▶ **About this exercise**: The records that follow should be copied out exactly, pictures excluded.

[Dataset entries]
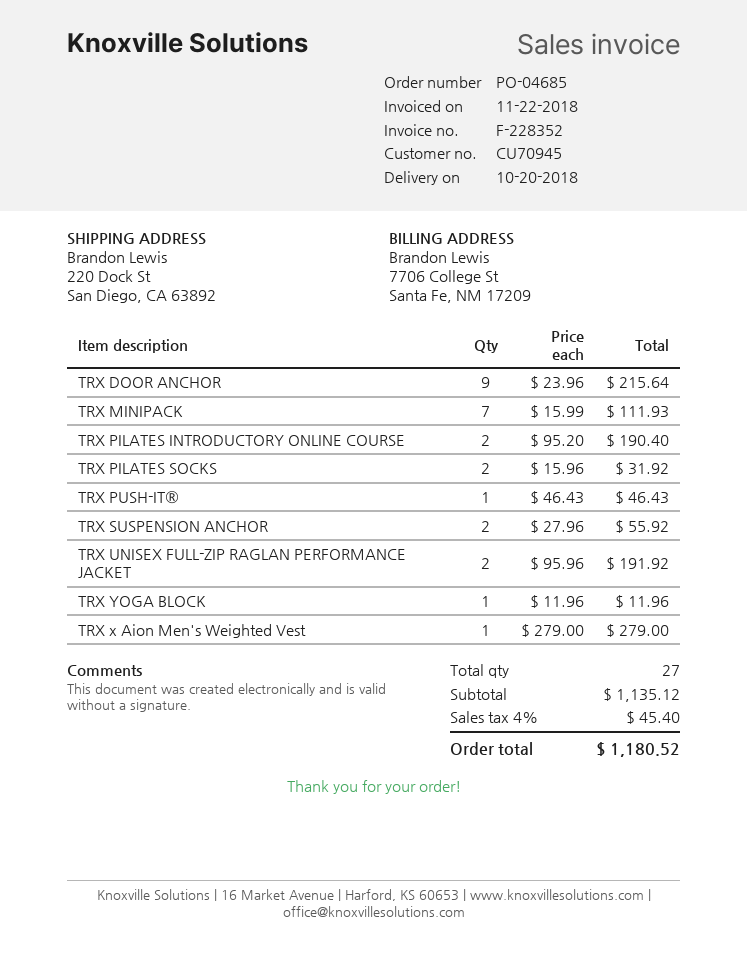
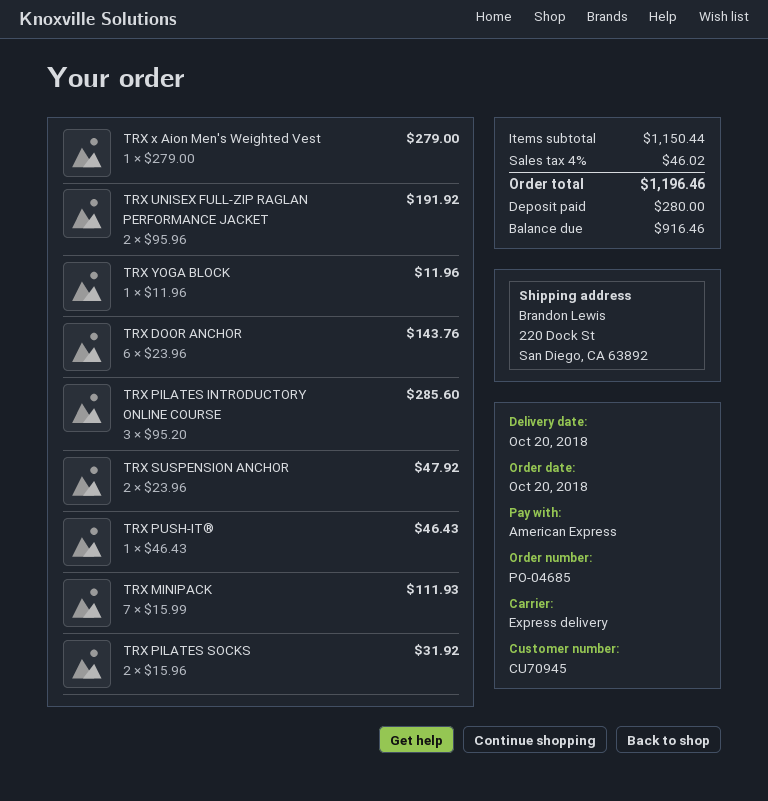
TRX DOOR ANCHOR: 9 x 23.96 = 215.64 -> 6 x 23.96 = 143.76
TRX PILATES INTRODUCTORY ONLINE COURSE: 2 x 95.20 = 190.40 -> 3 x 95.20 = 285.60
TRX SUSPENSION ANCHOR: 2 x 27.96 = 55.92 -> 2 x 23.96 = 47.92
subtotal: 1135.12 -> 1150.44
tax: 4% = 45.40 -> 4% = 46.02
total: 1180.52 -> 1196.46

▶ **Answer for the task**:
TRX DOOR ANCHOR: 9 x 23.96 = 215.64 -> 6 x 23.96 = 143.76
TRX PILATES INTRODUCTORY ONLINE COURSE: 2 x 95.20 = 190.40 -> 3 x 95.20 = 285.60
TRX SUSPENSION ANCHOR: 2 x 27.96 = 55.92 -> 2 x 23.96 = 47.92
subtotal: 1135.12 -> 1150.44
tax: 4% = 45.40 -> 4% = 46.02
total: 1180.52 -> 1196.46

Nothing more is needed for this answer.